Factors associated with return to work
Socio-demographic factors
Among the socio-demographic factors, survivor's age, education, marital status, number of children, ethnicity, household income and existence of relationship with surrounding people are important contributors that have relation to RTW. Younger age [28], higher education, marital status-single, high-income [14,19], positive social support from friends and family increase the likelihood of return to work [8,16,18,27]. Breast cancer survivors, who are single, divorced or widowed preferred to return to their work [8,30]. However, financial insecurity may also be the reason behind this.
Older [8,19,28] and married survivors [30] are less likely return to their work after the completion of their treatment. Marriage was a negative predictor of employment among Korean women as they were not the principal earners [30]. Lower educational level [8,30], low household income [13,19,27,30], overprotective family, poor social support [2,17] are considered as the barriers for return to work among cancer survivors. Education level had a relation with the type of job, for example, low educated patients were more likely to work as manual workers and, therefore, engaged in heavy lifting jobs and experienced fatigues [27]. Low household income may be both a cause or result of unemployment [30].

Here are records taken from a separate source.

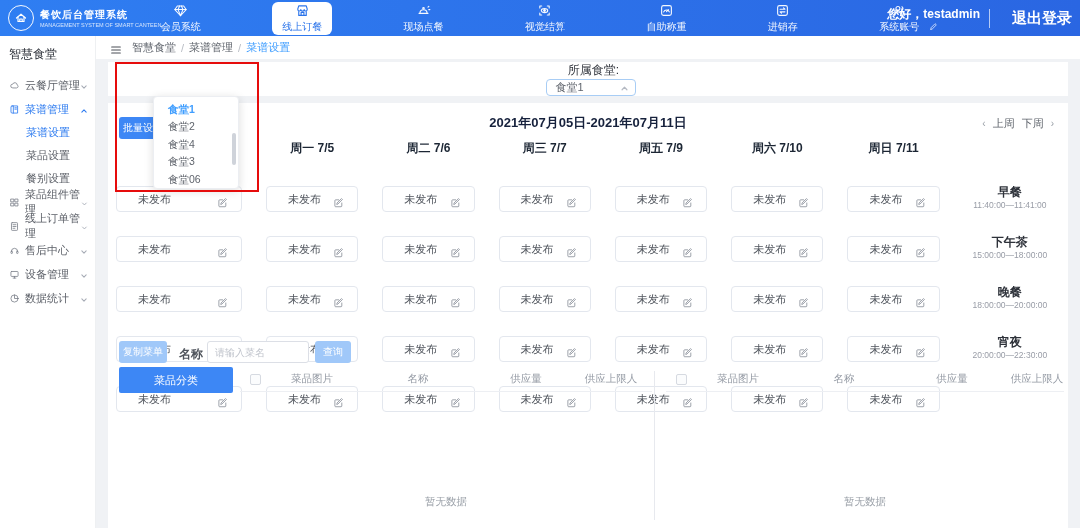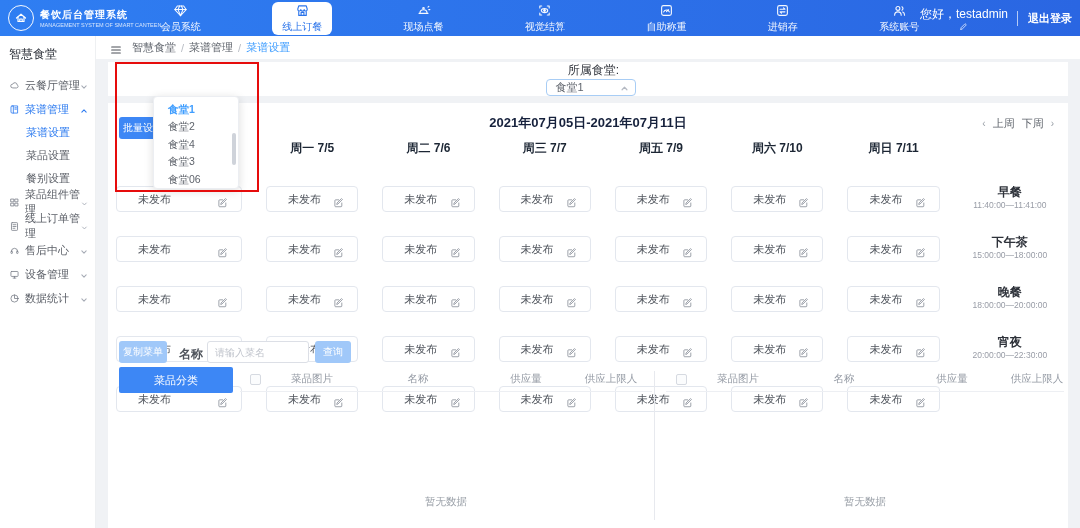--- a/index.html
+++ b/index.html
@@ -25,7 +25,7 @@
   .nav-item.active { background:#fff; color:#2b74ea; border-radius:6px; height:33px; margin-top:0; }
   .user-area { position:absolute; right:8px; top:0; height:36px; display:flex; align-items:center; gap:9px; color:#fff; }
   .greeting-wrap { display:flex; flex-direction:column; align-items:center; line-height:12px; }
-  .greeting { font-size:12px; font-weight:normal; }
+  .greeting { font-size:12px; font-weight:bold; }
   .greet-icon { width:9px; height:9px; opacity:.9; }
   .greet-icon svg { width:100%; height:100%; }
   .logout { font-size:11px; font-weight:bold; border-left:1px solid rgba(255,255,255,.65); padding-left:10px; cursor:pointer; }

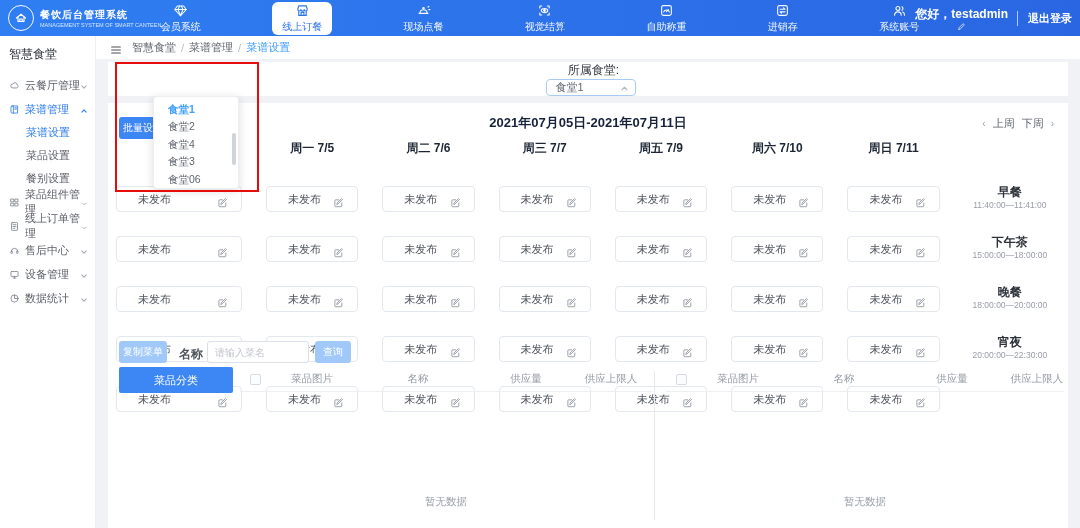--- a/index.html
+++ b/index.html
@@ -28,7 +28,7 @@
   .greeting { font-size:12px; font-weight:bold; }
   .greet-icon { width:9px; height:9px; opacity:.9; }
   .greet-icon svg { width:100%; height:100%; }
-  .logout { font-size:11px; font-weight:bold; border-left:1px solid rgba(255,255,255,.65); padding-left:10px; cursor:pointer; }
+  .logout { font-size:15px; font-weight:bold; border-left:1px solid rgba(255,255,255,.65); padding-left:22px; cursor:pointer; }
 
   
   .sidebar { position:absolute; left:0; top:36px; width:96px; bottom:0; background:#fff; border-right:1px solid #eef0f2; z-index:5; }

However Ahn et al. [30], described that the Korean women aged 40 years and above compared to those aged lesser than 40 years old more likely kept their respective jobs after treatment. Some of the selected articles have found age [9,21,24,26,32], marital status [21,26,32], educational level and underage children [21,26] as factors that have no relation to survivors who RTW. Besides, different ethnicities have different impacts on cancer survivors [2,16]. For example, Non-Latina White survivors have more family history of breast cancer and this background has helped them to accept the notion of being diagnosed with breast cancer compared to the Latina group for example, who is more afraid of death. Similarly, the African-Caribbean and Malay group ethnics receive better support from their friends and family, which then positively affects their decision-making. Acceptance of cancer is also common among the Chinese ethnicity.
Disease related factors
The disease related factors include stage of cancer, physical fitness level, exhaustion, fatigue, tiredness, pain and multiple co-morbidities, among others. Early stage breast cancer and good self-rated health are important facilitators for RTW [26,28]. Fatigue and exhaustion were the most frequent problems reported by cancer survivors [2,6,13,24,30,31]. As such, fatigue is one of the most important factors that prevent cancer survivors to rejoin the workforce or reduce their capability to work. Furthermore, fatigue is also seen to affect patients psychologically. Advanced disease stage, new cancer episodes, tiredness, pain, other associated co-morbidities are other prevalent barriers of re-employment [2,8,14,30,32].
Treatment related factors
Treatment related factors refer to methods of treatment which survivors had gone through such as surgery and adjuvant therapies like chemotherapy, radiotherapy and hormonal therapy. A few studies have found that patients who received other adjuvant therapies except chemotherapy [23] or patients who did not receive any adjuvant therapy [24], return to work earlier.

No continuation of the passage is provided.